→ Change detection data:
★ ★ ★ ★

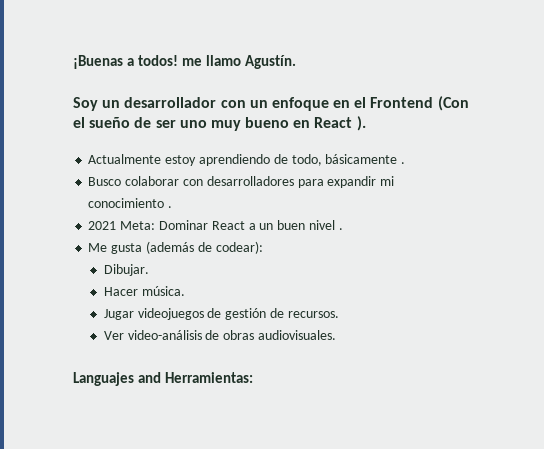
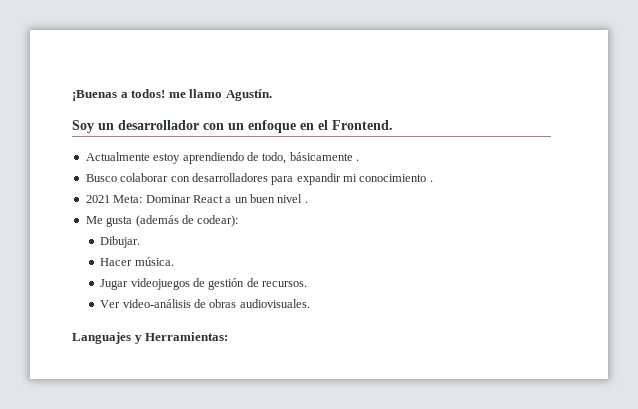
[370,96,469,111] [73,116,366,131] Frontend (Con el sueño de ser uno muy bueno en React ). -> [332,120,393,130] Frontend.
[137,372,161,383] and -> [134,335,142,344] y

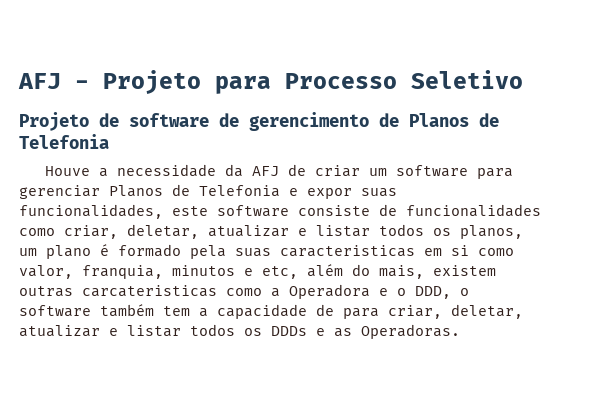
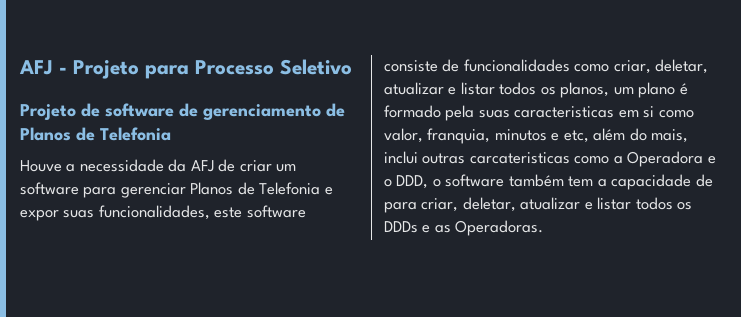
[249,112,369,131] gerencimento -> [203,104,321,120] gerenciamento
[433,265,496,276] existem -> [384,151,418,164] inclui

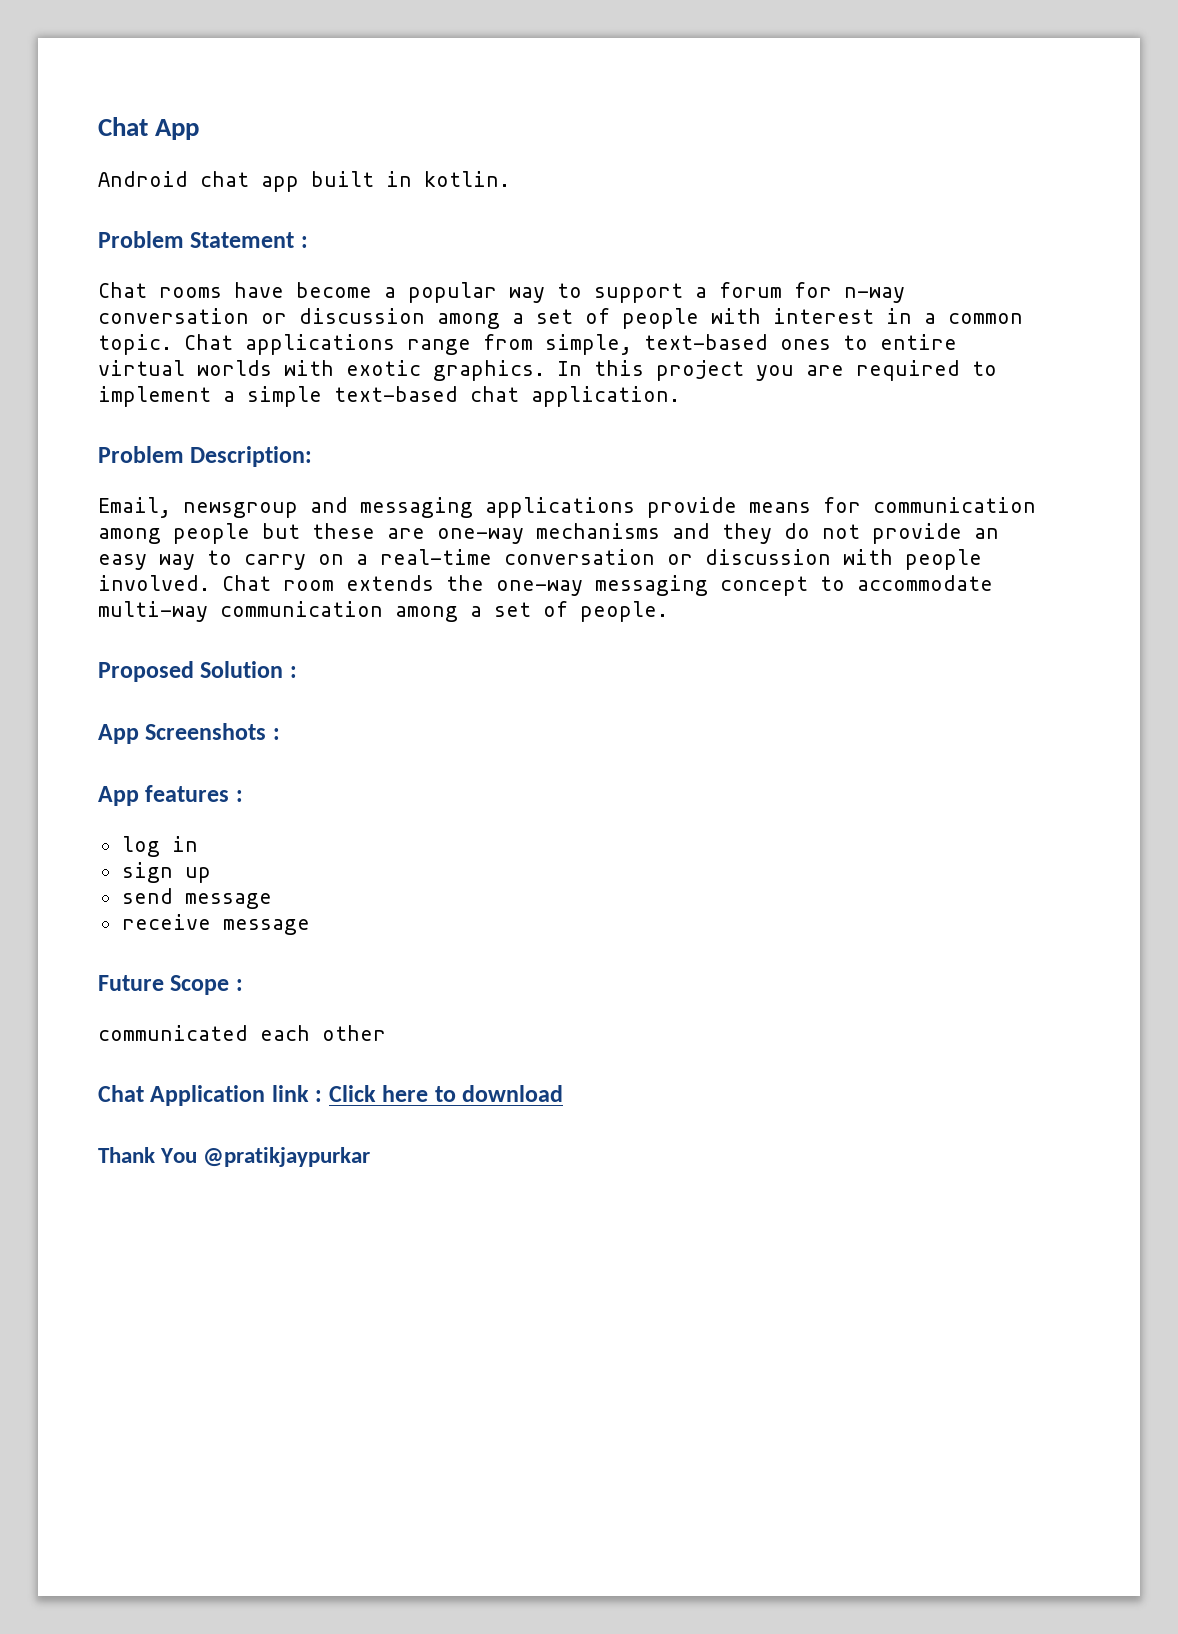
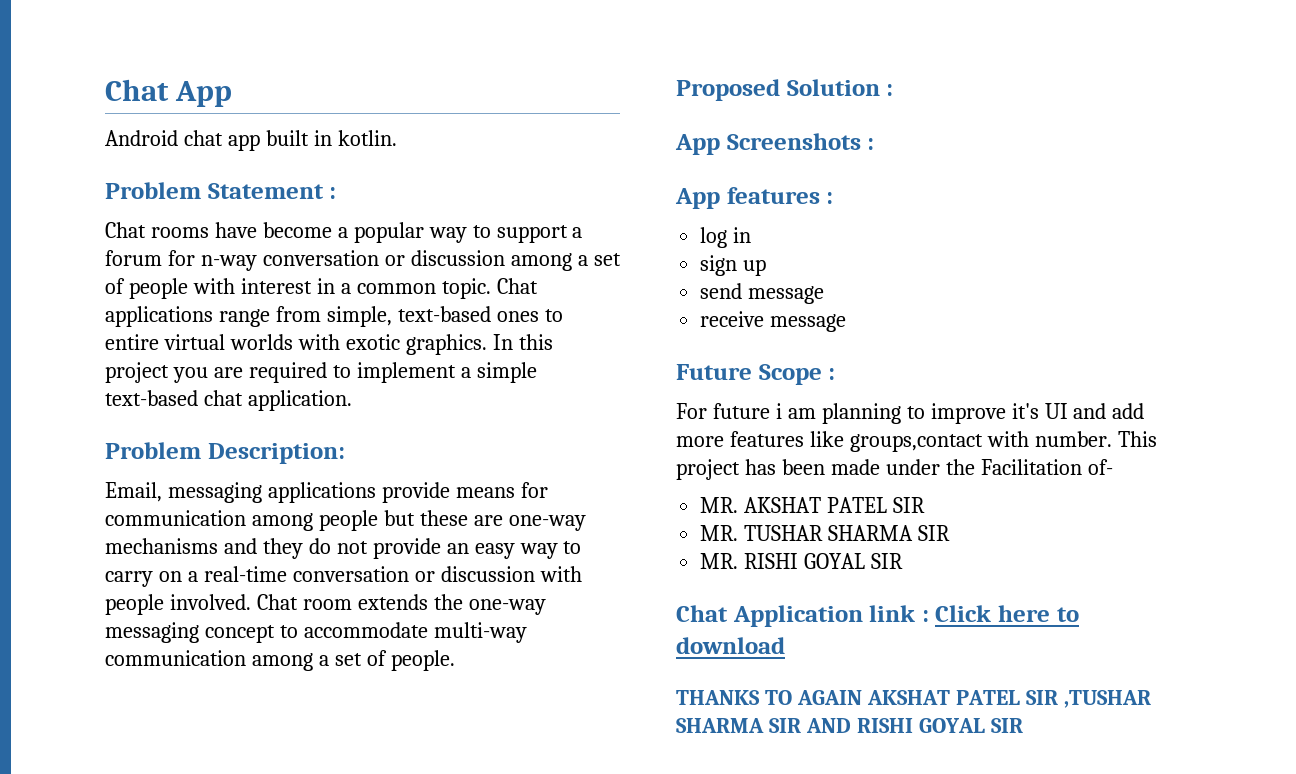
[183,497,348,518] newsgroup and -> (162, 492) none
[98,1025,386,1041] communicated each other -> [676,403,1145,424] [676,431,1157,452] [676,459,1113,480] [700,497,926,513] [700,525,951,541] [700,553,904,569] For future i am planning to improve it's UI and add more features like groups,contact with number. This project has been made under the Facilitation of- // MR. AKSHAT PATEL SIR // MR. TUSHAR SHARMA SIR // MR. RISHI GOYAL SIR
[98,1147,371,1167] Thank You @pratikjaypurkar -> [676,690,1151,708] [676,718,1023,733] THANKS TO AGAIN AKSHAT PATEL SIR ,TUSHAR SHARMA SIR AND RISHI GOYAL SIR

★ ★ ★ ★

→ WHAT YOU HAVE TO DO: Track down every line in the entries that includes the string "PATEL", and copy it.

→ ANSWER BELOW:
[98,1025,386,1041] communicated each other -> [676,403,1145,424] [676,431,1157,452] [676,459,1113,480] [700,497,926,513] [700,525,951,541] [700,553,904,569] For future i am planning to improve it's UI and add more features like groups,contact with number. This project has been made under the Facilitation of- // MR. AKSHAT PATEL SIR // MR. TUSHAR SHARMA SIR // MR. RISHI GOYAL SIR
[98,1147,371,1167] Thank You @pratikjaypurkar -> [676,690,1151,708] [676,718,1023,733] THANKS TO AGAIN AKSHAT PATEL SIR ,TUSHAR SHARMA SIR AND RISHI GOYAL SIR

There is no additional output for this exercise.